PENGERTIAN EVOLUSIONISME DAN KEMAJUAN

By On Monday, October 21st, 2013 Categories : Filsafat

Evolusionisme adalah label yang kini lazim digunakan untuk menyebut aliran pemikiran yang tengah berkembang pesat, yang juga telah hadir secara mencolok pada antropologi dan sosiologi di abad 19. Meskipun bertolak dari analogi-analogi biologi, konsep evoiusionisme haruslah dipisahkan dari pemikiran Darwin. Inspirasinya muncul belakangan, karena evoiusionisme sudah dapat kita temukan pada teori evolusioner Lamarck yang merupakan saingan utama teori Darwin hingga abad 20. Elemen-elemen kunci dalam konsepsi evoiusionisme adalah keyakinan bahwa organisme secara intrinsik dituntut untuk memperbaiki dirinya sendiri, serta mengejar perubahan-perubahan menuju kemajuan atau kondisi yang lebih baik. dan semua ini merupakan kewajiban yang harus dipenuhi demi mempertahankan kelangsungan hidup dan eksistensinya. Herbert Spencer, salah satu pendukung analogi organik yang paling konsisten dalam ilmu- ilmu sosial, adalah salah seorang teorisi evolusi terkemuka dalam sosiologi, namun ia banyak meminjam gagasan dari sejumlah tokoh lainnya seperti Marx, Freud dan Durkheim, yang kesemuanya memang sangat mewarnai teori-teori modern dalam antropologi (misalnya, Childe, 1951). dalam teori psikologi Piaget, atau kajian sejarah “Whig“. Asumsi-asumsi yang dianut oleh para teorisi evolusionis ternyata sangat ber-tentangan dengan teori evolusi Darwin khususnya yang berkenaan dengan konsep variasi dan seleksi alam. Para teorisi evolusi tidak mengasumsikan adanya suatu jalur perubahan atau perbaikan tertentu yang harus dilewati oleh suatu spesies.

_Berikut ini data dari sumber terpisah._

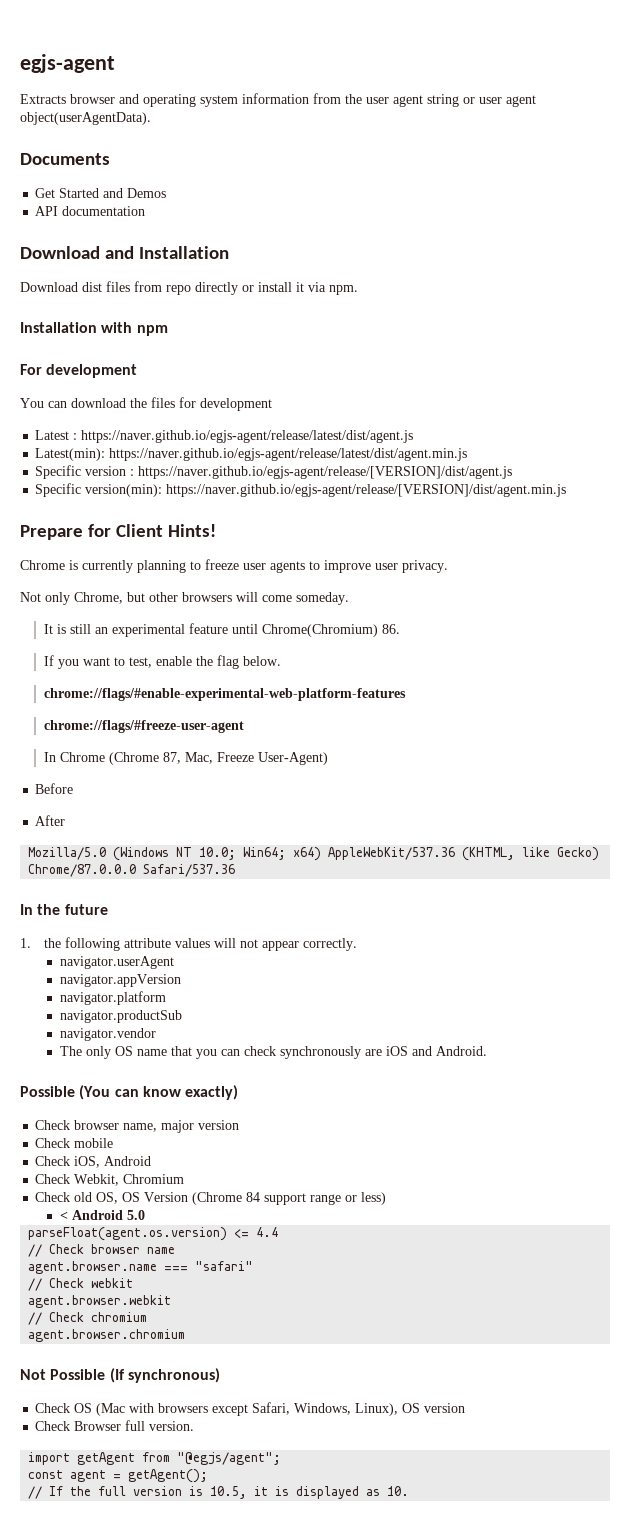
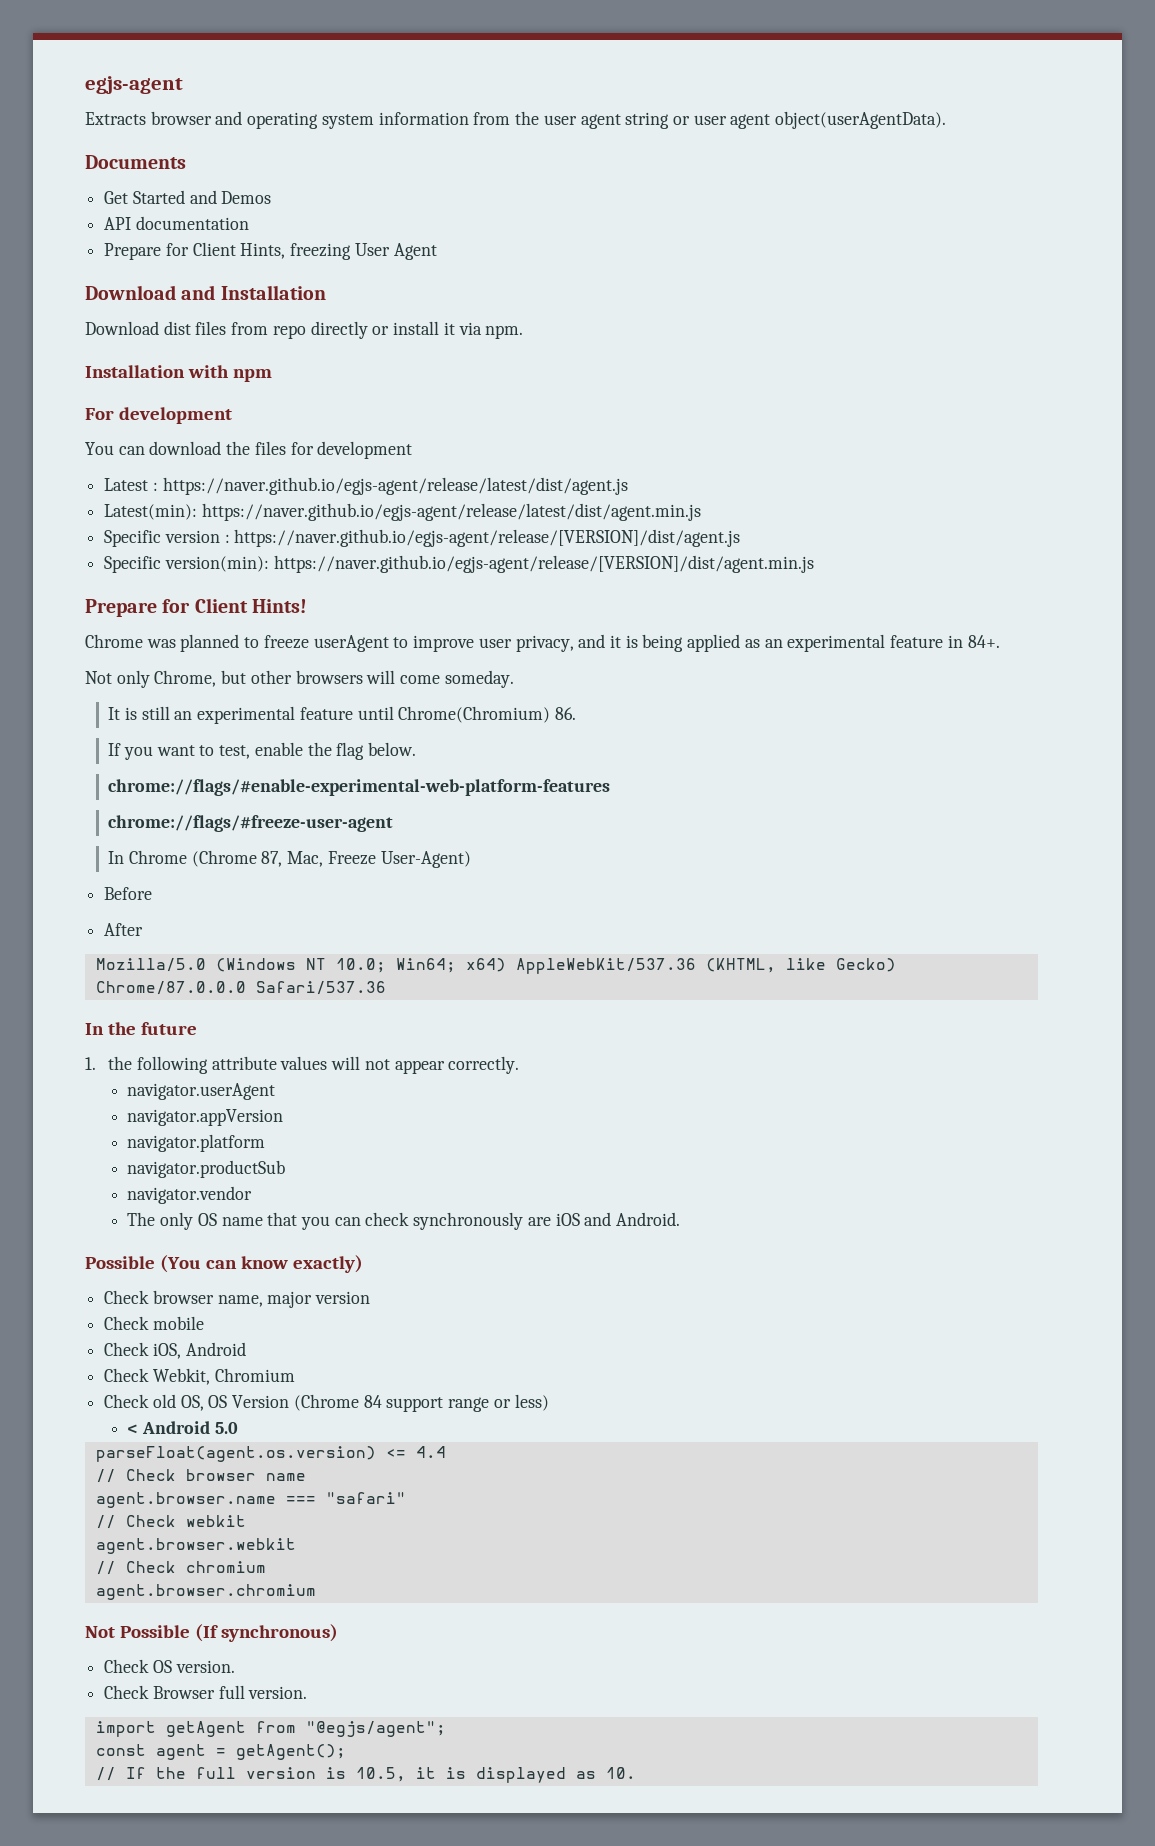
+ Prepare for Client Hints, freezing User Agent
- Chrome is currently planning to freeze user agents to improve user privacy.
+ Chrome was planned to freeze userAgent to improve user privacy, and it is being applied as an experimental feature in 84+.
- Check OS (Mac with browsers except Safari, Windows, Linux), OS version
+ Check OS version.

Sebaliknya Darwin meyakini hal sebaliknya. Teori evolusionis dalam ilmu-ilmu sosial mungkin harus dipandang sebagai aliran pemikiran yang lebih luas mengenai kemajuan yang merupakan salah satu upaya yang paling serius untuk mengkonseptualisasikan sejarah sosial di Barat. Aliran tersebut memiliki daya tarik yang sangat besar khususnya bagi kaum radikal progresif Utopian yang senantiasa mendambakan perubahan, demikian pula bagi para pendukung teori-teori politik sayap kanan dan revivalisme relijius. Terlepas dari apakah pemikiran tersebut diterapkan pada peradaban manusia secara keseluruhan atau pada ras tertentu, teori tentang kemajuan itu begitu abstrak dan sarat nilai sehingga adakalanya tidak sesuai dengan fakta empiris. Nisbett (1980) menyatakan bahwa akibat kesenjangan empiris itu keyakinan terhadap kemajuan kian terkikis oleh skeptisionisme terhadap superioritas unik peradaban Barat kontemporer.